11.3.6.2 etherealizevoid etherealize (in ObjectIdin POAin Servantin booleanin boolean |
|||||
oid, | |||||
adapter, | |||||
serv, | |||||
cleanup_in_progress, | |||||
remaining_activations); |
This operation is invoked whenever a servant for an object is deactivated, assuming the POA has the USE_SERVANT_MANAGER and
RETAIN policies. Note that an active servant may be deactivated by the servant manager via etherealize even if it was not
incarnated by the servant manager.
The oid parameter contains the Object Id value of the object being deactivated. The adapter parameter is an object reference
for the POA in whose scope the object was active. The serv parameter contains a reference to the servant that is associated
with the object being deactivated. If the servant denoted by the serv parameter is associated with other objects in the POA
denoted by the adapter parameter (that is, in the POA's Active Object Map) at the time that etherealize is called, the remaining_activations
parameter has the value TRUE. Otherwise, it has the value FALSE.
If the cleanup_in_progress parameter is TRUE, the reason for the etherealize operation is that either the deactivate or destroy
operation was called with an etherealize_objects parameter of TRUE. If the parameter is FALSE, the etherealize operation is
called for other reasons.
Deactivation occurs in the following circumstances:
• When an object is deactivated explicitly by an invocation of POA::deactivate_object.
• When the ORB or POA determines internally that an object must be deactivated.
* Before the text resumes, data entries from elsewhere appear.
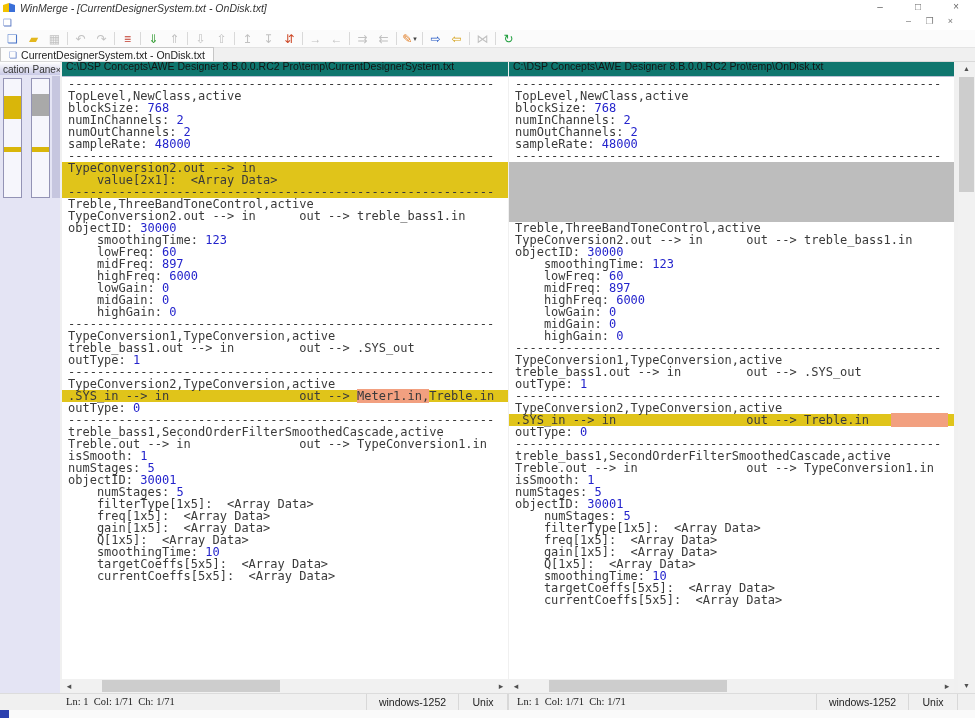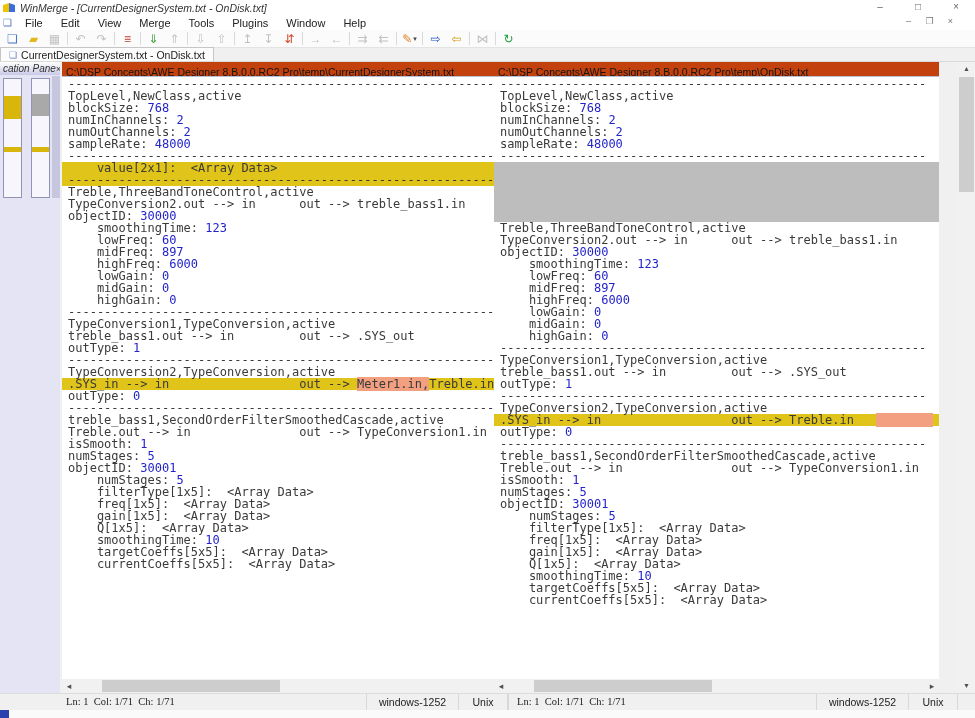--- a/index.html
+++ b/index.html
@@ -37,35 +37,35 @@
   .tab{height:13px;background:#fcfcfc;border:1px solid #c6c6c6;border-bottom:none;
        display:flex;align-items:center;padding:0 8px;font-size:10.5px;gap:4px;color:#222;}
   .tab .ticon{color:#5b79c4;font-size:9px;}
 
   
   .main{position:absolute;left:0;top:62px;width:975px;height:631px;background:#f0f0f0;}
 
   
   .locpane{position:absolute;left:0;top:0;width:60px;height:631px;background:#e4e4f4;}
   .locpane-header{height:13px;background:linear-gradient(#ffffff,#c9c9e6);font-size:10px;
-                  display:flex;align-items:center;padding:0 3px;color:#333;white-space:nowrap;overflow:hidden;font-style:italic;}
+                  display:flex;align-items:flex-end;padding:0 3px;color:#333;white-space:nowrap;overflow:hidden;}
   .loc-close{margin-left:auto;font-size:9px;color:#333;}
   .locbar{position:absolute;top:16px;width:17px;height:118px;background:#f6f6fc;border:1px solid #9393b5;}
   .locbar-left{left:3px;} .locbar-right{left:31px;}
   .locmark{position:absolute;left:0;width:100%;}
   .locmark.diff{background:var(--locdiff);}
   .locmark.missing{background:var(--locmiss);}
   .loc-strip{position:absolute;left:52px;top:14px;width:8px;height:122px;background:#c6c6df;}
 
   
   .pane{position:absolute;top:0;height:631px;background:#fff;}
   #pane-left{left:62px;width:446px;}
-  #pane-right{left:494px;width:445px;}
-  .pane-header{height:15px;background:#c2410c;border-bottom:1px solid #b9c0d4;font-size:10.5px;
-               display:flex;align-items:flex-start;padding:4px 4px;color:#141414;white-space:nowrap;overflow:hidden;box-sizing:border-box;}
+  #pane-right{left:509px;width:445px;}
+  .pane-header{height:15px;background:#0f766e;border-bottom:1px solid #b9c0d4;font-size:10.5px;
+               display:flex;align-items:flex-end;padding:4px 4px;color:#141414;white-space:nowrap;overflow:hidden;box-sizing:border-box;}
   .editor{position:absolute;top:15px;left:0;right:0;bottom:14px;background:#fff;overflow:hidden;
           font-family:"DejaVu Sans Mono",monospace;font-size:12px;line-height:12px;color:#3a3a3a;padding-top:1px;}
   .line{height:12px;white-space:pre;padding-left:6px;}
   .line.diff{background:var(--diff);}
   .line.missing{background:var(--miss);}
   .num{color:var(--num);}
   .mark{background:var(--mark);}
 
   
   .hscroll{position:absolute;left:0;right:0;bottom:0;height:14px;background:#f1f1f1;}
@@ -106,30 +106,20 @@
     <span class="title-text">WinMerge - [CurrentDesignerSystem.txt - OnDisk.txt]</span>
     <div class="win-controls">
       <span>–</span>
       <span>□</span>
       <span>×</span>
     </div>
   </div>
 
   <div class="menubar">
     <span class="mdi-doc">❏</span>
-    <div class="menu-items">
-        <span>File</span>
-        <span>Edit</span>
-        <span>View</span>
-        <span>Merge</span>
-        <span>Tools</span>
-        <span>Plugins</span>
-        <span>Window</span>
-        <span>Help</span>
-      </div>
   </div>
   <div class="mdi-controls">
     <span>–</span>
     <span>❐</span>
     <span>×</span>
   </div>
 
   <div class="toolbar">
       <div class="tbtn">
         <span style="color: rgb(74, 118, 201);">❏</span>
@@ -241,20 +231,21 @@
         <span>C:\DSP Concepts\AWE Designer 8.B.0.0.RC2 Pro\temp\CurrentDesignerSystem.txt</span>
       </div>
       <div class="editor editor-lines">
           <div class="line">-----------------------------------------------------------</div>
           <div class="line">TopLevel,NewClass,active</div>
           <div class="line">blockSize: <span class="num">768</span></div>
           <div class="line">numInChannels: <span class="num">2</span></div>
           <div class="line">numOutChannels: <span class="num">2</span></div>
           <div class="line">sampleRate: <span class="num">48000</span></div>
           <div class="line">-----------------------------------------------------------</div>
+          <div class="line diff">TypeConversion2.out --&gt; in</div>
           <div class="line diff">    value[2x1]:  &lt;Array Data&gt;</div>
           <div class="line diff">-----------------------------------------------------------</div>
           <div class="line">Treble,ThreeBandToneControl,active</div>
           <div class="line">TypeConversion2.out --&gt; in      out --&gt; treble_bass1.in</div>
           <div class="line">objectID: <span class="num">30000</span></div>
           <div class="line">    smoothingTime: <span class="num">123</span></div>
           <div class="line">    lowFreq: <span class="num">60</span></div>
           <div class="line">    midFreq: <span class="num">897</span></div>
           <div class="line">    highFreq: <span class="num">6000</span></div>
           <div class="line">    lowGain: <span class="num">0</span></div>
For example, an ORB implementation may provide policies that allow objects to be deactivated after some period of quiescence, or when the number of active objects reaches some limit.
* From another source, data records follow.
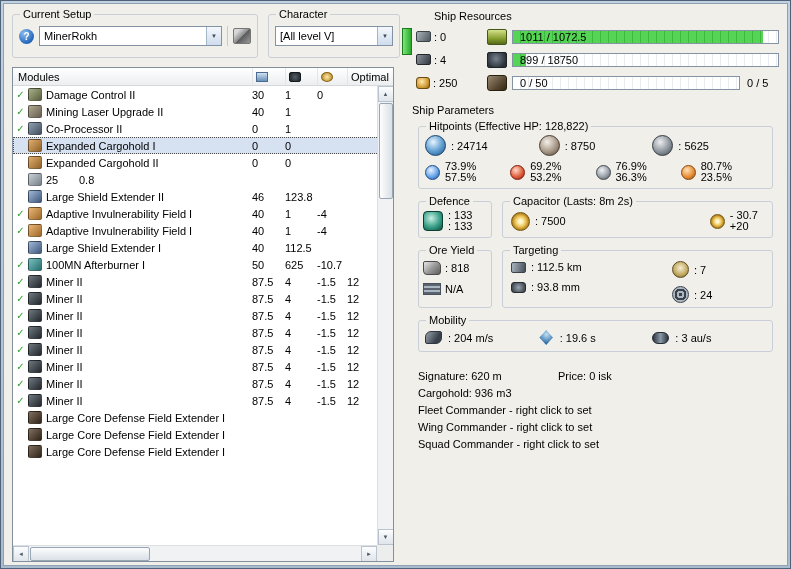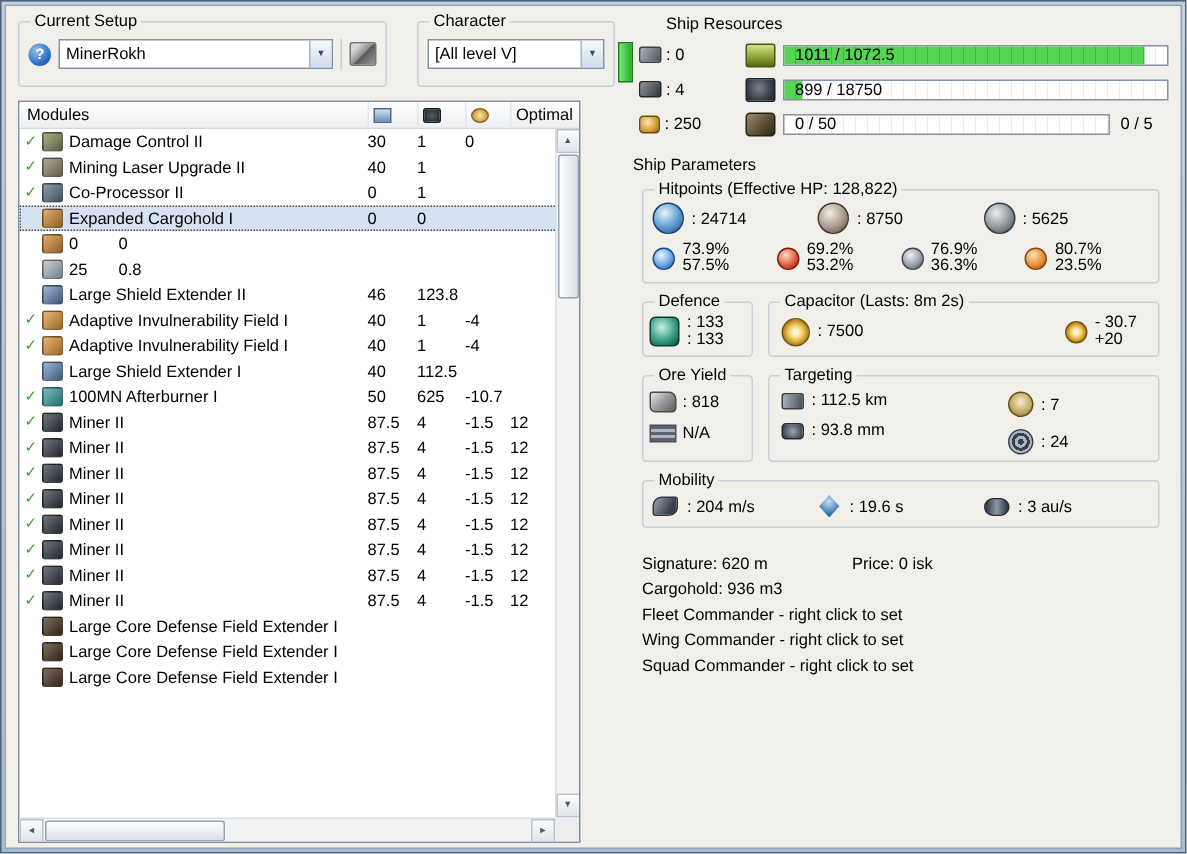--- a/index.html
+++ b/index.html
@@ -7,33 +7,33 @@
 body{font-family:"Liberation Sans","DejaVu Sans",sans-serif;font-size:11px;color:#000;background:#9eb2c8}
 .window{width:791px;height:569px;border:1px solid #4e6379;background:linear-gradient(#c2d1e0,#a9bccd);padding:2px;display:flex;flex-direction:column}
 .titlebar{flex:0 0 21px;display:flex;align-items:center;gap:4px;padding:0 3px 0 5px;background:linear-gradient(#f7f9fb 0%,#dde6ef 45%,#ccd8e4 46%,#c3d0de 100%);border:1px solid #9fb1c3;border-bottom:none}
 .app-icon{width:14px;height:14px;border-radius:2px;background:radial-gradient(circle at 35% 30%,#c8d8ea,#5b7794 70%,#2e4660);border:1px solid #33495f}
 .title{flex:1;font-size:12px;white-space:nowrap;overflow:hidden}
 .tb-btn{width:26px;height:15px;display:flex;align-items:center;justify-content:center;font-size:10px;line-height:1;color:#333;background:linear-gradient(#fefefe,#d3dae2);border:1px solid #8897a8;border-radius:2px}
 .tb-close{width:30px;color:#fff;background:linear-gradient(#f0a390,#d95b43 50%,#c03a24);border-color:#8e2313}
 .content{flex:1;display:flex;background:#f0efea;border:1px solid #8fa1b3;overflow:hidden}
 
 .left{flex:0 0 398px;display:flex;flex-direction:column;padding:8px 2px 3px 8px}
-.groups-row{display:flex;gap:20px;flex:0 0 44px;margin-top:2px}
+.groups-row{display:flex;gap:10px;flex:0 0 44px;margin-top:2px}
 .groupbox{position:relative;border:1px solid #c8cfd8;border-radius:3px}
 .glabel{position:absolute;top:-7px;left:7px;background:#f0efea;padding:0 3px;white-space:nowrap}
 .setup-group{flex:0 0 246px;display:flex;align-items:center;gap:5px;padding:4px 6px}
 .char-group{flex:0 0 132px;display:flex;align-items:center;padding:4px 6px}
 .help-icon{width:15px;height:15px;flex:0 0 15px;border-radius:50%;background:radial-gradient(circle at 35% 30%,#8fc0ef,#2a6cc0 65%,#164e96);color:#fff;font-weight:bold;font-size:10px;display:flex;align-items:center;justify-content:center}
 .combo{flex:1;height:20px;background:#fff;border:1px solid #8393a5;display:flex;align-items:center;overflow:hidden}
 .combo .val{flex:1;padding:0 4px;white-space:nowrap;overflow:hidden}
 .combo .arrow{flex:0 0 15px;height:100%;display:flex;align-items:center;justify-content:center;font-size:6px;color:#3a4a5a;background:linear-gradient(#f4f8fc,#cfdded);border-left:1px solid #a3b5c7}
 .vsep{width:1px;height:20px;background:#c6ccd4;flex:0 0 1px}
 .tools-icon{width:18px;height:16px;flex:0 0 18px;border-radius:2px;background:linear-gradient(135deg,#d8d8d8 20%,#8a8a8a 50%,#5a5a5a 52%,#9a9a9a);border:1px solid #777}
 
-.modules{flex:1;margin-top:9px;margin-right:23px;border:1px solid #82909e;background:#fff;position:relative;overflow:hidden}
+.modules{flex:1;margin-top:9px;margin-right:6px;border:1px solid #82909e;background:#fff;position:relative;overflow:hidden}
 .mheader{height:18px;display:flex;align-items:center;background:linear-gradient(#ffffff,#eceef0);border-bottom:1px solid #d5d9dd}
 .mh-name{flex:1;padding-left:5px}
 .mh-cell{height:100%;display:flex;align-items:center;padding-left:3px;border-left:1px solid #e2e6ea;overflow:hidden;white-space:nowrap}
 .w1{flex:0 0 33px}.w2{flex:0 0 32px}.w3{flex:0 0 30px}.w4{flex:0 0 46px}
 .hi{width:12px;height:10px;flex:none;display:inline-block}
 .hi-cpu{background:linear-gradient(#cfe0f0,#6a90b8);border:1px solid #4a6a90}
 .hi-pg{background:radial-gradient(circle,#555e66,#1e2428);border-radius:2px;border:1px solid #15191c}
 .hi-cap{background:radial-gradient(circle,#ffe9a8,#b08018);border-radius:50%;border:1px solid #8a6410}
 .mrows{position:absolute;top:18px;left:0;right:0;bottom:16px;overflow:hidden;z-index:1}
 .mrow{height:17px;display:flex;align-items:center}
@@ -202,20 +202,21 @@
               <span class="micon mi-expanded-cargohold"></span>
               <span class="mname">Expanded Cargohold I</span>
               <span class="mc">0</span>
               <span class="mc c2">0</span>
               <span class="mc c3"></span>
               <span class="mc c4"></span>
             </div>
             <div class="mrow">
               <span class="chk"></span>
               <span class="micon mi-expanded-cargohold"></span>
+              <span class="mname">Expanded Cargohold II</span>
               <span class="mc">0</span>
               <span class="mc c2">0</span>
               <span class="mc c3"></span>
               <span class="mc c4"></span>
             </div>
             <div class="mrow">
               <span class="chk"></span>
               <span class="micon mi-em-ward-amplifier"></span>
               <span class="mc">25</span>
               <span class="mc c2">0.8</span>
• If POAManager::deactivate is invoked on a POA manager associated with a POA that has currently active objects.
Destroying a servant that is in the Active Object Map or is otherwise known to the POA can lead to undefined results.
In a multi-threaded environment, the POA makes certain guarantees that allow servant managers to safely destroy servants.
Specifically, the servant’s entry in the Active Object Map corresponding to the target object is removed before etherealize
is called. Because calls to incarnate and etherealize are serialized, this prevents new requests for the target object from
being invoked on the servant during etherealization. After removing the entry from the Active Object Map, if the POA determines
before invoking etherealize that other requests for the same target object are already in progress on the servant, it delays
the call to etherealize until all active methods for the target object have completed. Therefore, when etherealize is called,
the servant manager can safely destroy the servant if it wants to, unless the remaining_activations argument is TRUE.
If the etherealize operation returns a system exception, the POA ignores the exception.